Les hommes américains ont perdu leur éthique de travail et se sentent de plus en plus en droit de mener une vie confortable sans s’appliquer, selon Wilbur Ross, qui a servi tout au long du premier mandat de Donald Trump.
Ross, l’investisseur de Wall Street surnommé autrefois le « roi de la faillite », a déclaré que les jeunes générations ont été « choyées » en grandissant dans une société riche, ce qui affaiblit la volonté de travailler qui sous-tenait les générations précédentes et menace la croissance économique à long terme.
«Auparavant, le mantra de tout jeune était de travailler dur et de pouvoir progresser et faire mieux que ses parents», a déclaré Ross. “Il n’est jamais venu à l’esprit de personne de ne pas travailler, du moins pas de ceux que je connaissais. Il y a eu un changement radical là-dedans.”
Il a fait valoir que la combinaison des prestations de l’État et de la prospérité parentale avait créé un sentiment de droit. “Je pense que tous ces programmes (d’avantages sociaux), ainsi que la relative prospérité des parents de la génération actuelle, ont créé le sentiment qu’ils ont droit à un style de vie agréable, qu’ils exercent ou non un travail significatif”, a-t-il déclaré.
« Si vous êtes une personne valide et que vous n’êtes même pas disposé à chercher un emploi, pourquoi devriez-vous prospérer ? »
Dans l’ensemble participation au marché du travail parmi les Américains âgés de 25 à 54 ans, la main-d’œuvre dite d’âge très actif a fortement diminué pendant la pandémie, mais est depuis remontée à 83,8 pour cent, l’un des niveaux les plus élevés depuis près d’un quart de siècle. Cependant, Ross et d’autres économistes affirment que ce chiffre masque un profond changement à long terme chez les hommes.
La participation des hommes dans la force de l’âge est en déclin structurel depuis les années 1960, alors même que la participation des femmes a atteint des niveaux records. La divergence est particulièrement prononcée parmi les jeunes travailleurs.

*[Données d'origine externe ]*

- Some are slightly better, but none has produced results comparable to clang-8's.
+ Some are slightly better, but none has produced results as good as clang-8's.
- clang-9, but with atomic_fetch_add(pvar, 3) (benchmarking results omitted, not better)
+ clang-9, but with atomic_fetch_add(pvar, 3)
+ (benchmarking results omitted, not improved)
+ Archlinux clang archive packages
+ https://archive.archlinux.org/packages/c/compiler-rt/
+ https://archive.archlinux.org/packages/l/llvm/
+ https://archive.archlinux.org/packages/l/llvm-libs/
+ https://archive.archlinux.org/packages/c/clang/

L’analyse de la Brookings Institution montre que le taux d’activité des hommes de 25 ans a diminué à chaque génération successive depuis 1969. Pour les hommes nés à la fin des années 1990, le taux d’activité à cet âge s’élève à environ 84 pour cent, contre 93 pour cent pour ceux nés environ 45 ans plus tôt.
En revanche, la participation des femmes du même âge a augmenté régulièrement, passant de 66,3 pour cent à 76,6 pour cent au cours de la même période.

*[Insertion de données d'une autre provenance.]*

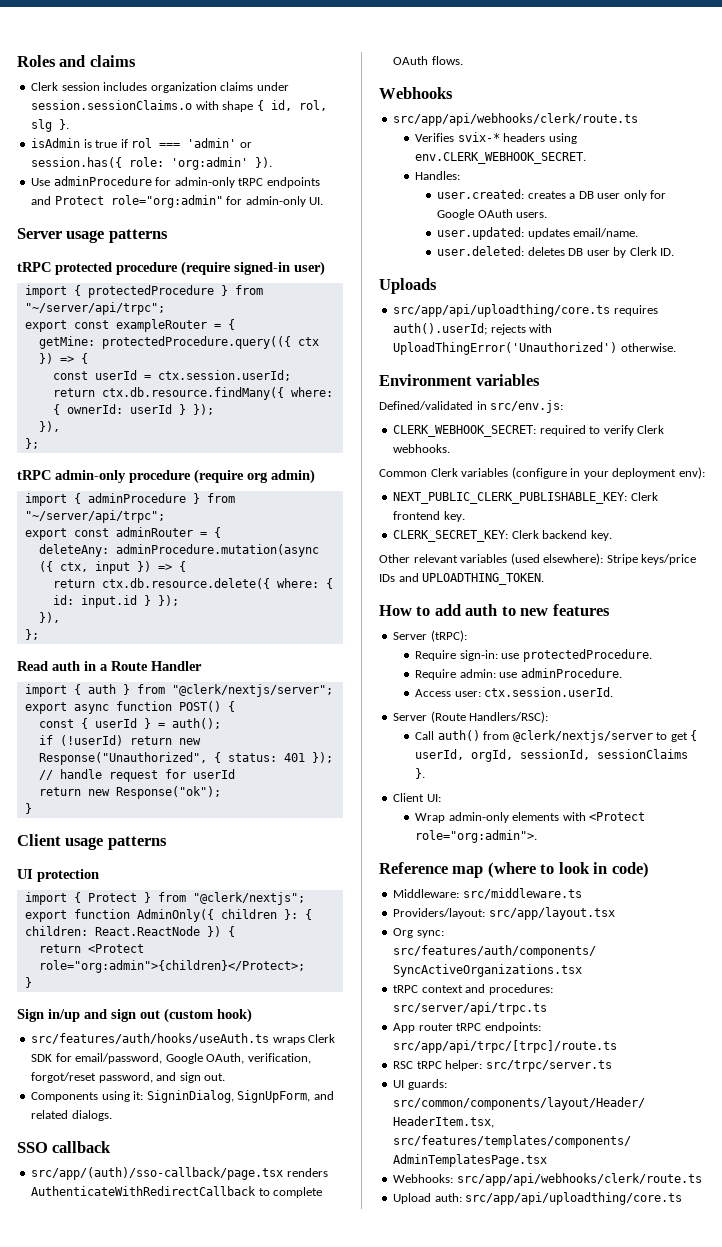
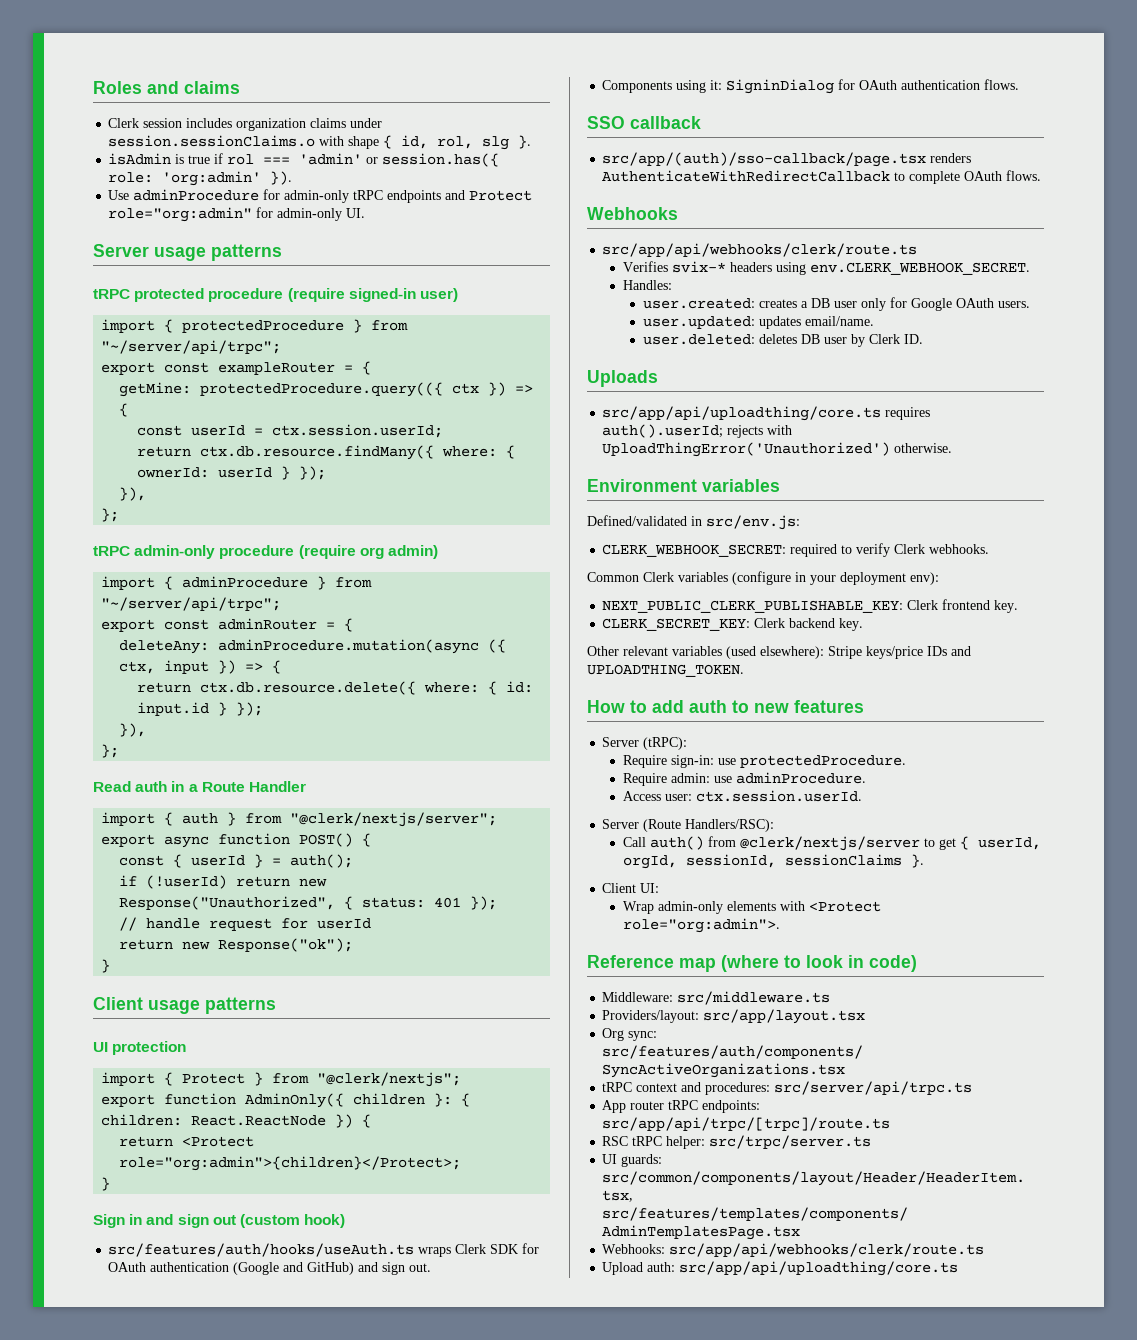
- Sign in/up and sign out (custom hook)
+ Sign in and sign out (custom hook)
- src/features/auth/hooks/useAuth.ts wraps Clerk SDK for email/password, Google OAuth, verification, forgot/reset password, and sign out.
+ src/features/auth/hooks/useAuth.ts wraps Clerk SDK for OAuth authentication (Google and GitHub) and sign out.
- Components using it: SigninDialog, SignUpForm, and related dialogs.
+ Components using it: SigninDialog for OAuth authentication flows.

Ross a déclaré que la tendance chez les hommes était particulièrement préjudiciable aux perspectives économiques. “Je pense qu’il y a beaucoup d’hommes qui ne veulent tout simplement pas travailler aussi dur”, a-t-il déclaré.
La participation au marché du travail, a-t-il ajouté, est l’un des trois moteurs essentiels de la croissance économique. “L’un est la croissance de la population en âge de travailler – c’est quelque chose sur lequel vous n’avez aucun contrôle à court terme. Les deux autres sont la productivité et la participation au marché du travail. Et des deux, pour le moment, la participation au marché du travail est probablement la plus importante.”
Les économistes ont souligné plusieurs facteurs à l’origine du déclin de la participation masculine, notamment la perte d’emplois industriels, la montée en puissance de rôles dans le secteur des services traditionnellement dominés par les femmes, des taux d’incarcération plus élevés laissant de nombreux hommes avec un casier judiciaire, l’expansion des prestations d’invalidité et des faiblesses persistantes en matière d’éducation et de formation professionnelle.
Ensemble, préviennent-ils, ces forces risquent de laisser un nombre croissant d’hommes se désengager du travail – avec des conséquences à long terme sur la productivité, les finances publiques et la cohésion sociale.
Jamie Jeune
Jamie est journaliste principal chez Business Matters, apportant plus d’une décennie d’expérience dans le reporting commercial des PME britanniques. Jamie est titulaire d’un diplôme en administration des affaires et participe régulièrement à des conférences et des ateliers de l’industrie. Lorsqu’il ne rend pas compte des derniers développements commerciaux, Jamie se passionne pour encadrer les journalistes et les entrepreneurs de la relève afin d’inspirer la prochaine génération de chefs d’entreprise.